There are only a few previous publications describing NFκB signaling and its clinical correlation, and the results are contradictory. In this work, we investigated the impact of all NFκB members on patient overall survival, using nuclear expression as an estimate of NFκB activation. In DLBCL, nuclear REL expression was seen to be a common feature and identified a subset of patients with enhanced overall survival. REL is the only NFκB transcription factor that is frequently amplified in human cancers and has also consistently been shown to have transforming potential in culture.27 Amplification of the REL locus is commonly observed in DLBCL and mainly associated with the GCB phenotype.5 In our study, nuclear REL expression is though detected in both the ABC and the GCB subtypes. However, no correlation between REL amplification and nuclear REL expression was observed in DLBCL in a study by Houldsworth et al.28 NFκB has previously been associated with enhanced patient survival in another DLBCL study, where phosphorylated RELA was assessed.21 On the other hand, RELA expression was described as an adverse prognostic marker in DLBCL in another report.20 Moreover, nuclear REL assessed by immunohistochemistry, was associated with worse clinical outcome in GCB DLBCL in a previous publication.29 Those studies though were performed in biopsies from patients treated with chemotherapy without rituximab.

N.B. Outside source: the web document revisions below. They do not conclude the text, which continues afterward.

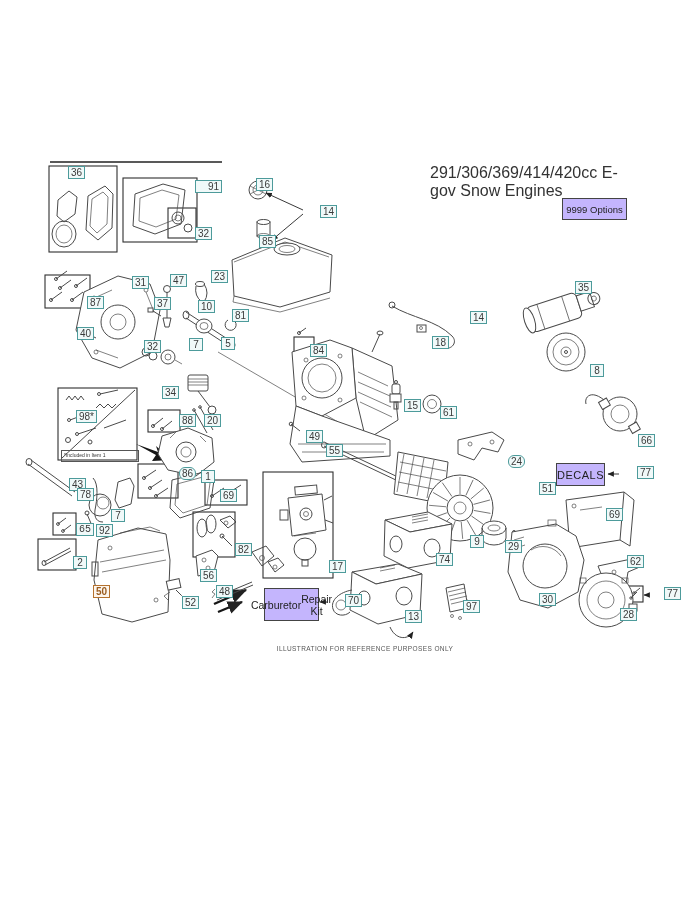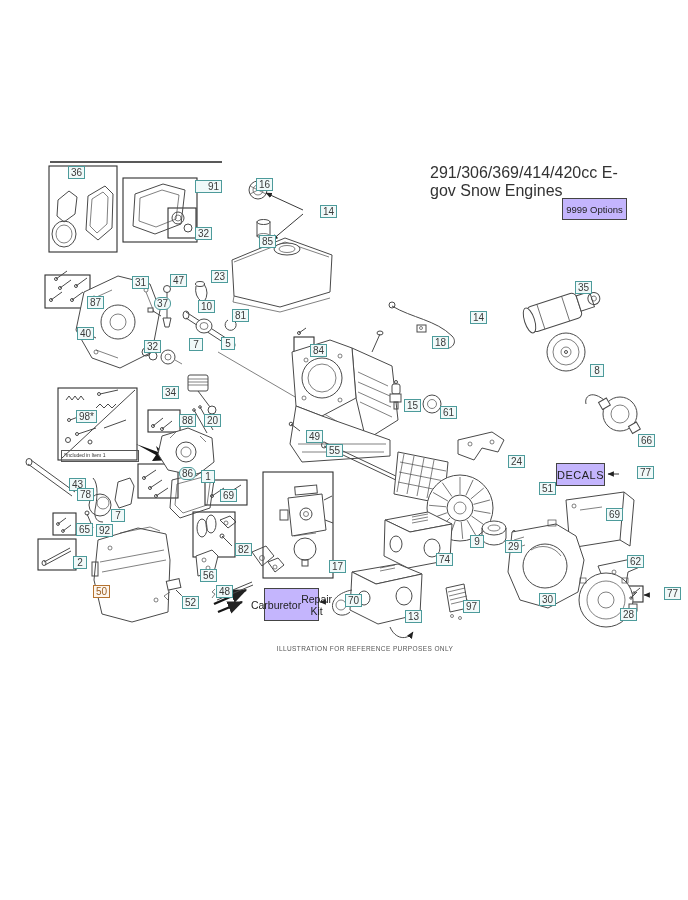--- a/index.html
+++ b/index.html
@@ -502,7 +502,7 @@
       <div class="plabel" style="left: 71px; top: 296px;">87</div>
       <div class="plabel" style="left: 154px; top: 274px;">47</div>
       <div class="plabel" style="left: 195px; top: 270px;">23</div>
-      <div class="plabel" style="left: 138px; top: 297px; border-radius: 6px;">37</div>
+      <div class="plabel" style="left: 138px; top: 297px;">37</div>
       <div class="plabel" style="left: 182px; top: 300px;">10</div>
       <div class="plabel" style="left: 61px; top: 327px;">40</div>
       <div class="plabel" style="left: 128px; top: 340px;">32</div>

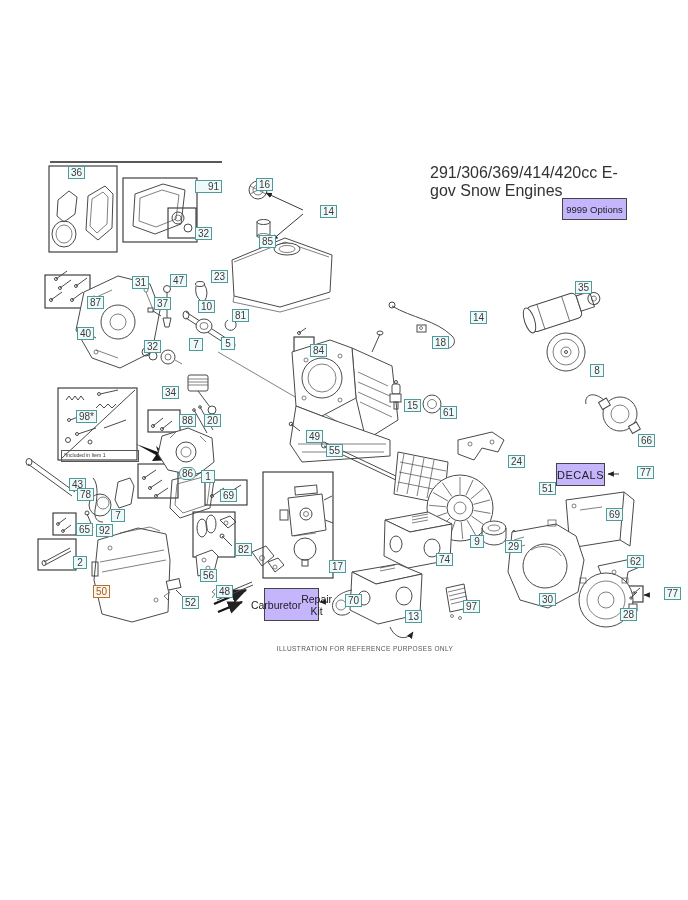--- a/index.html
+++ b/index.html
@@ -540,7 +540,7 @@
       <div class="plabel" style="left: 574px; top: 364px;">8</div>
       <div class="plabel" style="left: 622px; top: 434px;">66</div>
       <div class="plabel" style="left: 621px; top: 466px;">77</div>
-      <div class="plabel" style="left: 492px; top: 455px;">24</div>
+      <div class="plabel" style="left: 492px; top: 455px; border-radius: 6px;">24</div>
       <div class="plabel" style="left: 523px; top: 482px;">51</div>
       <div class="plabel" style="left: 454px; top: 535px;">9</div>
       <div class="plabel" style="left: 489px; top: 540px;">29</div>

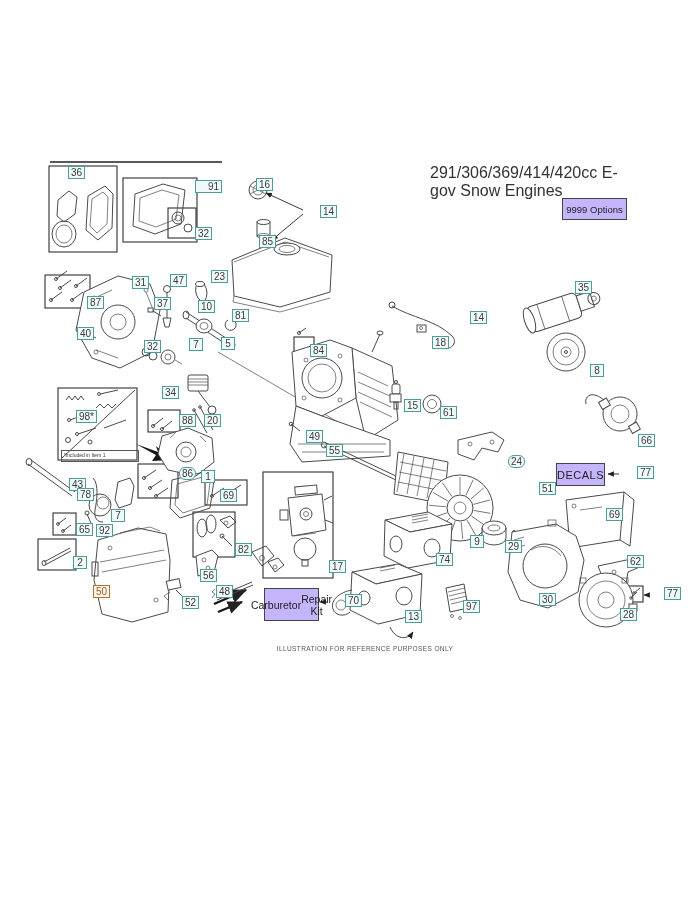--- a/index.html
+++ b/index.html
@@ -517,7 +517,7 @@
       <div class="plabel" style="left: 185px; top: 470px;">1</div>
       <div class="plabel" style="left: 53px; top: 478px;">43</div>
       <div class="plabel" style="left: 25px; top: 488px; margin-left: 36px;">78</div>
-      <div class="plabel" style="left: 60px; top: 523px;">65</div>
+      <div class="plabel" style="left: 60px; top: 523px; font-family: Liberation Mono, monospace;">65</div>
       <div class="plabel" style="left: 80px; top: 524px;">92</div>
       <div class="plabel" style="left: 95px; top: 509px;">7</div>
       <div class="plabel" style="left: 57px; top: 556px;">2</div>

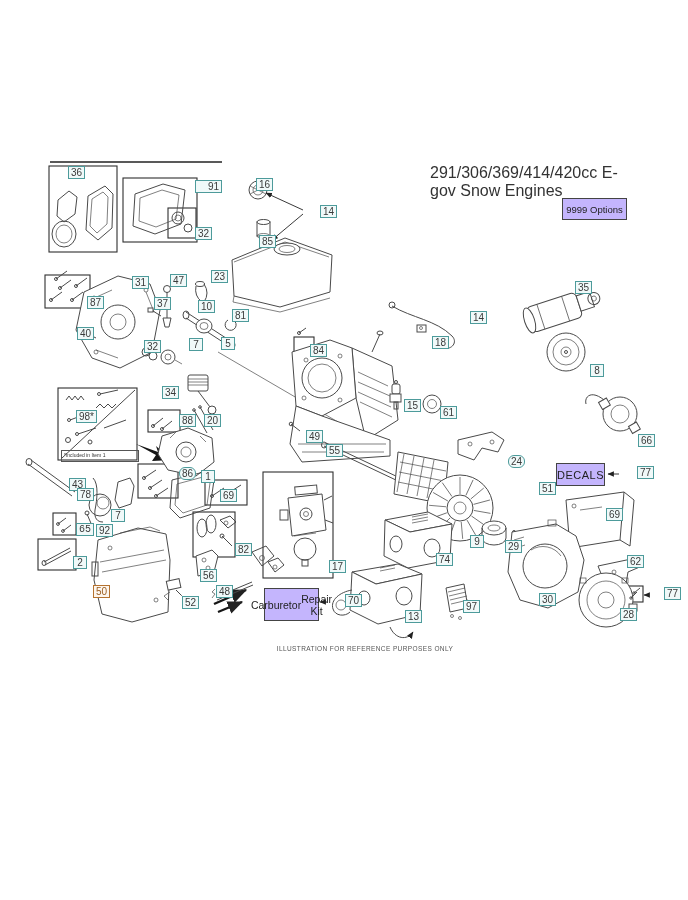--- a/index.html
+++ b/index.html
@@ -521,7 +521,7 @@
       <div class="plabel" style="left: 80px; top: 524px;">92</div>
       <div class="plabel" style="left: 95px; top: 509px;">7</div>
       <div class="plabel" style="left: 57px; top: 556px;">2</div>
-      <div class="plabel hl" style="left: 77px; top: 585px;">50</div>
+      <div class="plabel hl" style="left: 77px; top: 585px; font-weight: bold;">50</div>
       <div class="plabel" style="left: 166px; top: 596px;">52</div>
       <div class="plabel" style="left: 184px; top: 569px;">56</div>
       <div class="plabel" style="left: 200px; top: 585px;">48</div>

As the addition of rituximab has markedly improved the overall survival rates in DLBCL, and the outcome of survival analyses depends on the clinical management, this can be a possible explanation for the observed differences. Our study is performed using a cohort of patients that has uniformly been treated with R-CHOP, which is the standard treatment for DLBCL patients nowadays. The fact that only REL expression has prognostic impact on DLBCL suggests that different NFκB subunits have different roles and activate different transcriptional programs. However, the roles of specific subunits or NFκB dimers regulating transcriptional selectivity, are far from understood and await further research.